Where Z-ordering made the biggest difference

Z-ordering (also called multi-dimensional clustering in Delta Lake) is a technique that co-locates related rows in the same Parquet files by sorting on multiple columns simultaneously. For Iceberg tables with the Z-ordering applied on ss_sold_date_sk and ss_store_sk, queries with predicates on both columns scanned approximately 12% of total table data instead of the full 10 TB. This is the mechanism that makes "sub-second on 10TB" credible — you're not reading 10TB, you're reading ~1.2TB.

Queries that don't benefit from Z-ordering (no range predicates on the ordered columns, or queries requiring full table scans) don't show the same speedup. Q5 and Q74 fall into this category.

Reproducibility — run it yourself

We made a deliberate choice to publish methodology rather than just numbers. The reasons:

Your Z-ordering configuration, your S3 region, and your cluster sizing all affect results significantly. Our numbers are ours.
We want to be honest about which queries are slow and why, not just showcase the best 20.
We believe the lakehouse architecture position is strong enough to survive honest benchmarking. If it isn't, we should know.

The test harness includes: TPC-DS data generation scripts, Iceberg DDL with Z-order configuration, all 99 query files, and a runner script. Email [email protected] to request the full harness.

What happens inside the query planner on the slow queries

The 8% of queries running over 15 seconds share a common structure: three or more CTEs with self-joins on the same large fact table, no partition predicates in the inner loop, and aggregations that can't be pushed below the join. In a traditional warehouse, these queries benefit from pre-computed statistics that the internal storage format tracks per-column per-micropartition. In Iceberg, per-column min/max statistics are stored in the Parquet row group metadata — but the planner's ability to use them depends on whether the query engine's cost model accounts for Iceberg's data skipping API.

DataLynxr's query planner reads Iceberg manifest files before generating the execution plan. For queries with effective partition predicates, this eliminates entire Parquet files before a single byte of actual data is read. For the full-scan queries — Q5, Q74, and a handful of others — no amount of metadata optimization helps because the query genuinely needs most of the data. These queries run slower than they would in a warehouse with an internal columnar format optimized for sequential scan throughput. We don't hide this in the benchmark output.
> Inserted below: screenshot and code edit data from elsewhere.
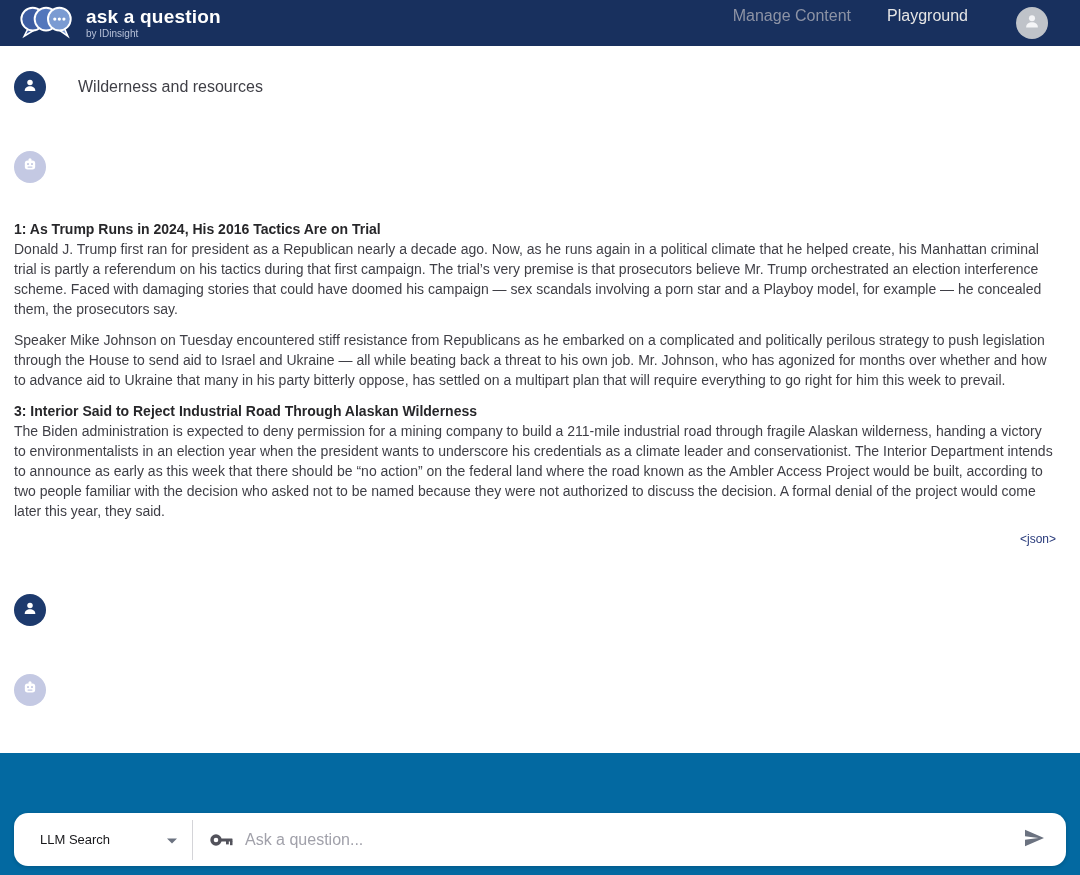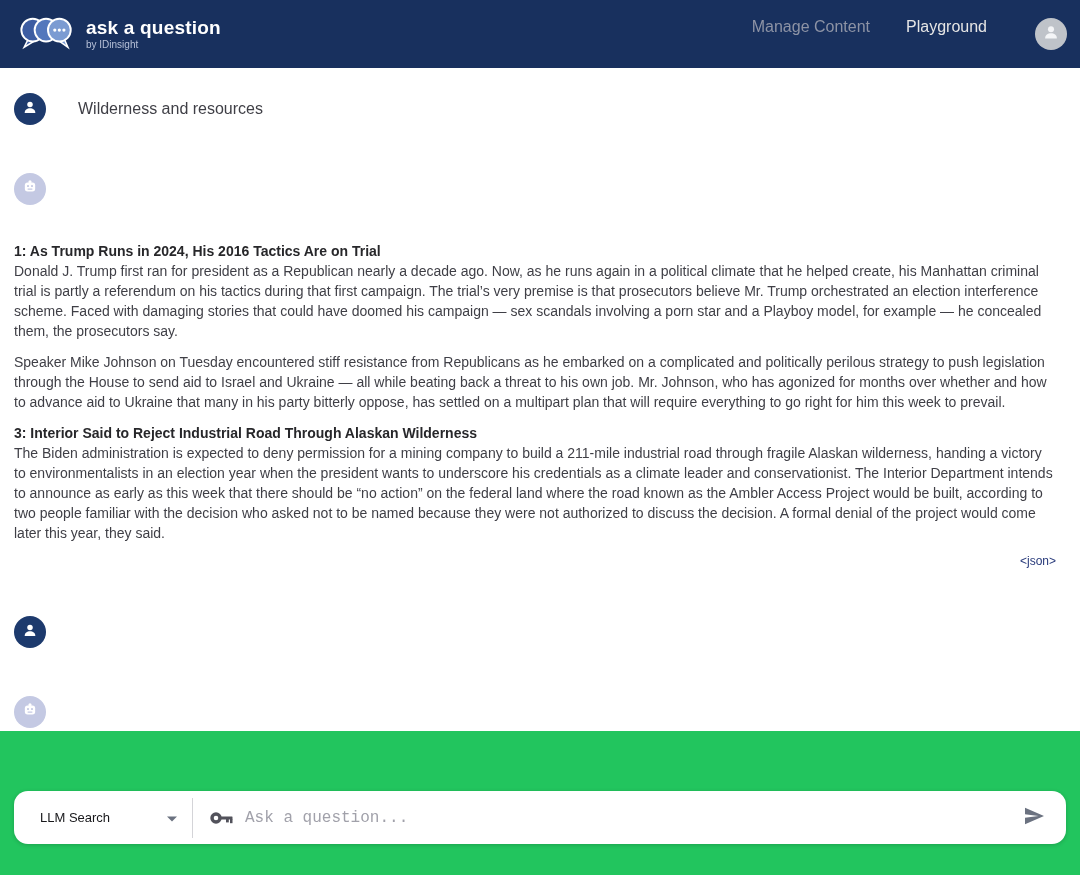--- a/index.html
+++ b/index.html
@@ -1,22 +1,22 @@
 <!DOCTYPE html>
 <html><head>
 <meta charset="utf-8">
 <style>
   * { margin:0; padding:0; box-sizing:border-box; }
   html,body { width:1080px; height:875px; overflow:hidden; background:#fff;
     font-family:"Liberation Sans","DejaVu Sans",sans-serif; }
   body { display:flex; flex-direction:column; }
 
   
-  .header { height:68px; flex:none; background:#18305e; display:flex;
-    align-items:center; justify-content:space-between; padding:0 13px 0 18px; }
+  .header { height:46px; flex:none; background:#18305e; display:flex;
+    align-items:center; justify-content:space-between; padding:0 32px 0 18px; }
   .brand { display:flex; align-items:center; gap:10px; }
   .brand-text { line-height:1; }
   .brand-title { color:#fff; font-size:19px; font-weight:700; letter-spacing:.2px; }
   .brand-sub { color:#b7c1d8; font-size:10px; margin-top:3px; }
   .nav { display:flex; }
   .nav-link { font-size:16px; cursor:pointer; text-decoration:none; }
   .nav-link.dim { color:#8d93a5; margin-right:36px; }
   .nav-link.active { color:#e5e5e5; font-weight:400; }
   .header-avatar { width:32px; height:32px; border-radius:50%; background:#bfc3c9;
     margin-left:48px; display:flex; align-items:center; justify-content:center; cursor:pointer; }
@@ -33,30 +33,30 @@
   .user-text { font-size:16px; color:#3f3f46; }
   .msg-body { flex:1; padding-top:4px; }
   .news-item { margin-bottom:11px; }
   .news-title { font-size:14px; font-weight:700; color:#27272a; line-height:20px; }
   .news-body { font-size:14px; color:#3f3f46; line-height:20px; }
   .answer-text { font-size:16px; color:#3f3f46; line-height:24px; }
   .json-link { display:block; text-align:right; font-size:12px; color:#27397a;
     text-decoration:none; margin-top:9px; cursor:pointer; }
 
   
-  .composer-area { flex:none; height:144px; background:#22c55e; padding:60px 14px 6px; }
+  .composer-area { flex:none; height:122px; background:#0369a1; padding:60px 14px 6px; }
   .composer { height:53px; background:#fff; border-radius:14px;
     box-shadow:0 1px 4px rgba(0,0,0,.18); display:flex; align-items:center; padding:0 18px 0 26px; }
   .mode-select { display:flex; align-items:center; justify-content:space-between;
     width:138px; cursor:pointer; flex:none; }
   .mode-label { font-size:13px; color:#18181b; }
   .vdivider { width:1px; height:40px; background:#d4d4d8; margin:0 16px 0 14px; flex:none; }
   .key-wrap { flex:none; display:flex; align-items:center; margin-right:10px; }
   .question-input { flex:1; border:none; outline:none; font-size:16px; color:#3f3f46;
-    font-family:Liberation Mono, monospace; background:transparent; }
+    font-family:Liberation Sans, sans-serif; background:transparent; }
   .question-input::placeholder { color:#a1a1aa; }
   .send-btn { border:none; background:transparent; cursor:pointer; flex:none;
     display:flex; align-items:center; padding:4px 2px; }
 </style>
 </head>
 <body>
 
 <div class="header">
   <div class="brand">
     <span>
The practical implication: if your query workload is dominated by full-scan aggregations over 10TB+ of un-partitioned data, a warehouse with internal columnar storage is likely the better fit. DataLynxr performs best on workloads where predicate pushdown can do real work — date-range analytics, event stream aggregations by time window, and joins that can be pushed down to the Parquet file level via partition pruning.

What this means for migration decisions

If your workload is primarily OLAP queries with date range predicates and multi-table joins (most reporting and analytics workloads are), the 10TB TPC-DS numbers suggest lakehouse-native query performance is competitive with warehouse-native on most queries. The cases where warehouse internal formats win are highly selective point lookups and queries without effective partition pruning — a minority of typical analytical workloads.
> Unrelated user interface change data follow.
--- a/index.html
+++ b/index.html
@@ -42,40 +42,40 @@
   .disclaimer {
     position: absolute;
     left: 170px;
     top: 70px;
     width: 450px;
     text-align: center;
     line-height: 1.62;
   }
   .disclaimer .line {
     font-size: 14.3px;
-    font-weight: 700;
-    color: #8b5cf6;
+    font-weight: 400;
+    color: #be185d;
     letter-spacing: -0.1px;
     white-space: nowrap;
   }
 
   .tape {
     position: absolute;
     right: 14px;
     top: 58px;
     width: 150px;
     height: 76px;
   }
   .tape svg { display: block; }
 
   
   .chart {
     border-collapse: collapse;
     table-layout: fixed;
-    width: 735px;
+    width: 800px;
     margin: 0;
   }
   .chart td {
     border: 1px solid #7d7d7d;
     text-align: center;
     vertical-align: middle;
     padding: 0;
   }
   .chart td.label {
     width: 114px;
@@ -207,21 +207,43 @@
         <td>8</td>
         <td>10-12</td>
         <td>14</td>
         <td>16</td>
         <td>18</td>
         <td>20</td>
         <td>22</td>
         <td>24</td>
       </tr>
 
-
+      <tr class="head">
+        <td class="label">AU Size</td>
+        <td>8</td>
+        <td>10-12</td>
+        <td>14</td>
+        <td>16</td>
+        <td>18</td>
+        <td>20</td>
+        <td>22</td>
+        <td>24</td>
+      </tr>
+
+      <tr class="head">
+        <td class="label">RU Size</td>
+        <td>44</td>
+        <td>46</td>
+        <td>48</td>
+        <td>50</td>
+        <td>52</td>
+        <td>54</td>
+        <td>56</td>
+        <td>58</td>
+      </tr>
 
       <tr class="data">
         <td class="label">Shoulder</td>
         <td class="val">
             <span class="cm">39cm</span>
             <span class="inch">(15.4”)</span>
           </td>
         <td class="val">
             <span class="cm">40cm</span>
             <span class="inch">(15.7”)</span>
The more interesting question for most teams isn't "is the query latency acceptable?" but "does eliminating the ETL pipeline change the economics enough to make it worth switching?" That calculation depends on your pipeline maintenance burden, your data volume, and your egress bill. See the ETL cost breakdown post for the cost side of that calculation.
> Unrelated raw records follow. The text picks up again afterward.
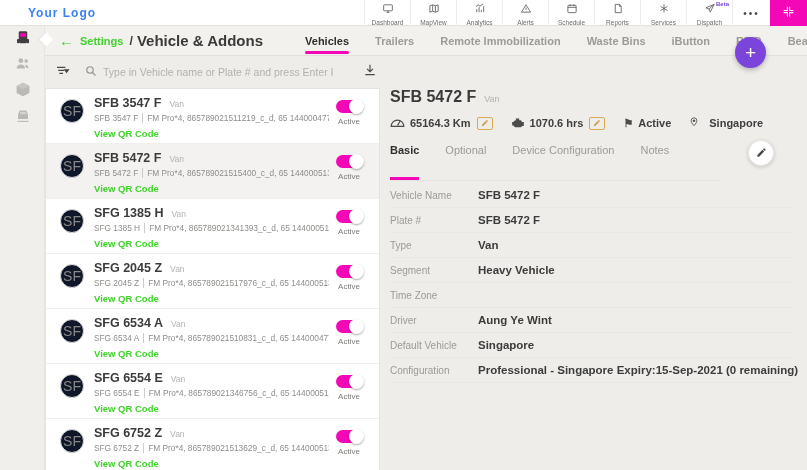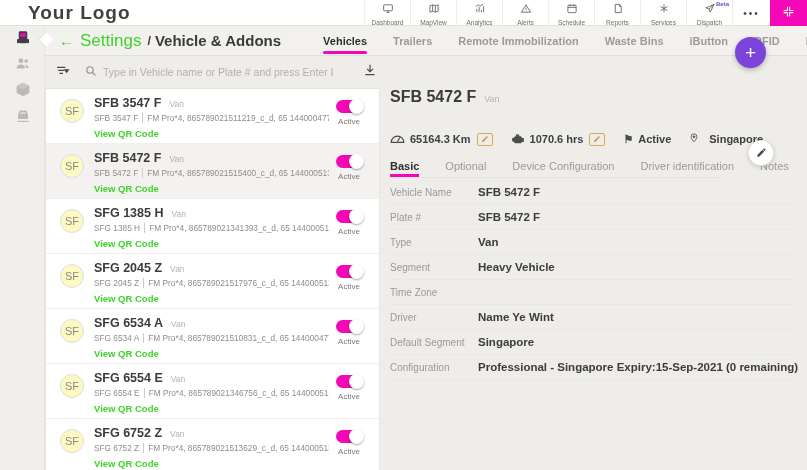--- a/index.html
+++ b/index.html
@@ -5,21 +5,21 @@
   * { margin:0; padding:0; box-sizing:border-box; }
   :root{ --accent:#f307b6; --green:#3fd32a; --purple:#7b44da; --orange:#dda94f;
          --dark:#3e3e3e; --gray:#9d9b98; --meta:#8f8d8a; --line:#e4e2df; }
   html,body{ width:807px; height:470px; overflow:hidden; }
   body{ font-family:"Liberation Sans", sans-serif; color:var(--dark); background:#eeedea; }
   .app{ position:relative; width:807px; height:470px; overflow:hidden; }
 
   
   .topbar{ position:absolute; left:0; top:0; width:807px; height:26px; background:#fff;
            border-bottom:1px solid #e3e1de; display:flex; align-items:center; z-index:30; }
-  .logo{ font-size:19px; font-weight:bold; letter-spacing:1px; color:#404040; margin-left:28px; }
+  .logo{ font-size:12px; font-weight:bold; letter-spacing:1px; color:#3b82f6; margin-left:28px; }
   .topnav{ position:absolute; right:0; top:0; height:26px; display:flex; align-items:stretch; }
   .nav-item{ width:46px; border-left:1px solid #efedeb; display:flex; flex-direction:column;
              align-items:center; justify-content:center; position:relative; cursor:pointer; }
   .nav-item svg{ width:12px; height:11px; fill:none; stroke:#5a5a5a; stroke-width:1.8; }
   .nav-label{ font-size:6.5px; color:#6e6c69; margin-top:1px; white-space:nowrap; }
   .nav-badge{ position:absolute; top:1px; right:3px; font-size:6px; color:#7042d9; font-weight:bold; }
   .nav-more{ width:38px; border-left:1px solid #efedeb; display:flex; align-items:center;
              justify-content:center; font-size:10px; letter-spacing:2px; color:#444; cursor:pointer; }
   .nav-collapse{ width:37px; background:var(--accent); display:flex; align-items:center;
                  justify-content:center; cursor:pointer; }
@@ -32,21 +32,21 @@
               position:relative; cursor:pointer; }
   .side-item svg{ width:18px; height:17px; }
   .notch{ position:absolute; right:-6px; top:8px; width:11px; height:11px; background:#fff;
           border:1px solid #e2e0dd; transform:rotate(45deg); border-right:none; border-top:none; }
 
   
   .headerbar{ position:absolute; left:45px; top:26px; right:0; height:30px; background:#f2f1ee;
               border-bottom:1px solid #e2e0dd; display:flex; align-items:center; z-index:10; }
   .breadcrumb{ display:flex; align-items:center; margin-left:14px; white-space:nowrap; }
   .bc-back{ color:var(--green); font-size:15px; font-weight:bold; margin-right:6px; cursor:pointer; }
-  .bc-link{ color:var(--green); font-size:17px; font-weight:normal; cursor:pointer; }
+  .bc-link{ color:var(--green); font-size:11px; font-weight:bold; cursor:pointer; }
   .bc-sep{ font-size:12.5px; font-weight:bold; margin:0 4px 0 6px; }
   .bc-current{ font-size:15px; font-weight:bold; color:#3a3a3a; }
   .main-tabs{ display:flex; margin-left:42px; gap:26px; height:30px; align-items:center; }
   .mtab{ font-size:11px; color:var(--gray); cursor:pointer; position:relative; height:30px;
          display:flex; align-items:center; white-space:nowrap;font-weight:bold; }
   .mtab.active{ color:#2f2f2f; font-weight:bold; }
   .mtab.active:after{ content:""; position:absolute; left:0; right:0; bottom:2px; height:3px;
                       border-radius:2px; background:var(--accent); }
 
   
@@ -61,22 +61,22 @@
   .search-input::placeholder{ color:#b3b1ad; }
   .download-btn{ margin-right:8px; cursor:pointer; }
   .download-btn svg{ width:14px; height:14px; stroke:#4a4a4a; stroke-width:1.8; fill:none; }
 
   
   .list-panel{ position:absolute; left:45px; top:88px; width:335px; bottom:0; background:#fff;
                border:1px solid #e6e4e1; border-bottom:none; overflow:hidden; z-index:5; }
   .v-item{ height:55px; padding:7px 10px 0 14px; display:flex; border-bottom:1px solid #f0efed;
            cursor:pointer; position:relative; }
   .v-item.selected{ background:#f3f2f0; }
-  .avatar{ width:24px; height:24px; border-radius:50%; background:#fef9c3; border:1px solid #ddd;
-           color:#8a8886; font-size:11px; display:flex; align-items:center; justify-content:center;
+  .avatar{ width:24px; height:24px; border-radius:50%; background:#0f172a; border:1px solid #ddd;
+           color:#8a8886; font-size:14px; display:flex; align-items:center; justify-content:center;
            margin:3px 10px 0 0; flex-shrink:0; }
   .v-main{ flex:1; min-width:0; }
   .v-title-row{ display:flex; align-items:baseline; }
   .v-name{ font-size:12.5px; font-weight:bold; color:#3b3b3b; }
   .v-type{ font-size:8.5px; color:#b5b3b0; margin-left:8px; }
   .v-meta{ font-size:8.3px; color:var(--meta); margin-top:3px; white-space:nowrap; overflow:hidden; }
   .v-meta .mdiv{ border-left:1px solid #ccc; margin:0 4px; }
   .v-qr{ font-size:9.5px; color:var(--green); font-weight:bold; margin-top:3px; display:inline-block;
          cursor:pointer; }
   .v-right{ width:40px; display:flex; flex-direction:column; align-items:center; margin-top:4px; }
@@ -84,32 +84,32 @@
            cursor:pointer; }
   .toggle .knob{ position:absolute; right:-1px; top:-1px; width:15px; height:15px; border-radius:50%;
                  background:#fff; box-shadow:0 1px 2px rgba(0,0,0,.35); }
   .v-status{ font-size:8px; color:#7c7a77; margin-top:4px; }
 
   
   .detail{ position:absolute; left:390px; top:88px; right:0; bottom:0; }
   .d-title-row{ display:flex; align-items:baseline; }
   .d-title{ font-size:16px; font-weight:bold; color:#3a3a3a; }
   .d-type{ font-size:9px; color:#b5b3b0; margin-left:8px; }
-  .d-stats{ display:flex; align-items:center; margin-top:26px; font-size:11px; font-weight:bold;
+  .d-stats{ display:flex; align-items:center; margin-top:10px; font-size:11px; font-weight:bold;
             color:#3e3e3e; }
   .d-stat{ display:flex; align-items:center; margin-right:18px; }
   .d-stat svg{ margin-right:5px; }
   .pencil-box{ width:16px; height:13px; border:1px solid var(--orange); border-radius:2px;
                display:flex; align-items:center; justify-content:center; margin-left:6px; cursor:pointer; }
   .pencil-box svg{ width:8px; height:8px; fill:#d49b3e; margin:0; }
   .flag-ic{ font-size:11px; margin-right:5px; color:#4c4c4c; }
   .pin-ic svg{ width:10px; height:12px; fill:none; stroke:#4c4c4c; stroke-width:1.8; }
   .d-tabs{ display:flex; gap:26px; margin-top:14px; border-bottom:1px solid #e5e3e0;
            padding-bottom:0; position:relative; width:330px;}
-  .dtab{ font-size:11px; color:var(--gray); padding-bottom:5px; cursor:pointer; position:relative;
+  .dtab{ font-size:11px; color:var(--gray); padding-bottom:24px; cursor:pointer; position:relative;
          white-space:nowrap; }
   .dtab.active{ color:#2f2f2f; font-weight:bold; }
   .dtab.active:after{ content:""; position:absolute; left:0; right:0; bottom:0; height:3px;
                       background:var(--accent); }
   .d-fields{ margin-top:2px; }
   .d-row{ display:flex; align-items:center; height:25px; border-bottom:1px solid #e9e7e4;
           margin-right:16px; }
   .d-label{ width:88px; font-size:10px; color:#9c9a97; flex-shrink:0; }
   .d-value{ font-size:11.5px; font-weight:bold; color:#3c3c3c; white-space:nowrap; }
 
@@ -525,23 +525,20 @@
         </div>
 
         <div class="dtab">
           <span>Optional</span>
         </div>
 
         <div class="dtab">
           <span>Device Configuration</span>
         </div>
 
-        <div class="dtab">
-          <span>Driver identification</span>
-        </div>
 
         <div class="dtab">
           <span>Notes</span>
         </div>
 
     </div>
 
     <div class="d-fields">
 
         <div class="d-row">
@@ -563,25 +560,25 @@
           <span class="d-label">Segment</span>
           <span class="d-value">Heavy Vehicle</span>
         </div>
 
         <div class="d-row">
           <span class="d-label">Time Zone</span>
         </div>
 
         <div class="d-row">
           <span class="d-label">Driver</span>
-          <span class="d-value">Name Ye Wint</span>
-        </div>
-
-        <div class="d-row">
-          <span class="d-label">Default Segment</span>
+          <span class="d-value">Aung Ye Wint</span>
+        </div>
+
+        <div class="d-row">
+          <span class="d-label">Default Vehicle</span>
           <span class="d-value">Singapore</span>
         </div>
 
         <div class="d-row">
           <span class="d-label">Configuration</span>
           <span class="d-value">Professional - Singapore Expiry:15-Sep-2021 (0 remaining)</span>
         </div>
 
     </div>
   </section>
One practical note on migration sequencing: we've found teams get better results by migrating individual query workloads incrementally rather than doing a full cutover. Start with the workloads that have the most effective partition pruning — these will show the biggest latency improvement and cost reduction. Leave the full-scan aggregations for last, and run them in parallel across both systems for a few weeks before committing.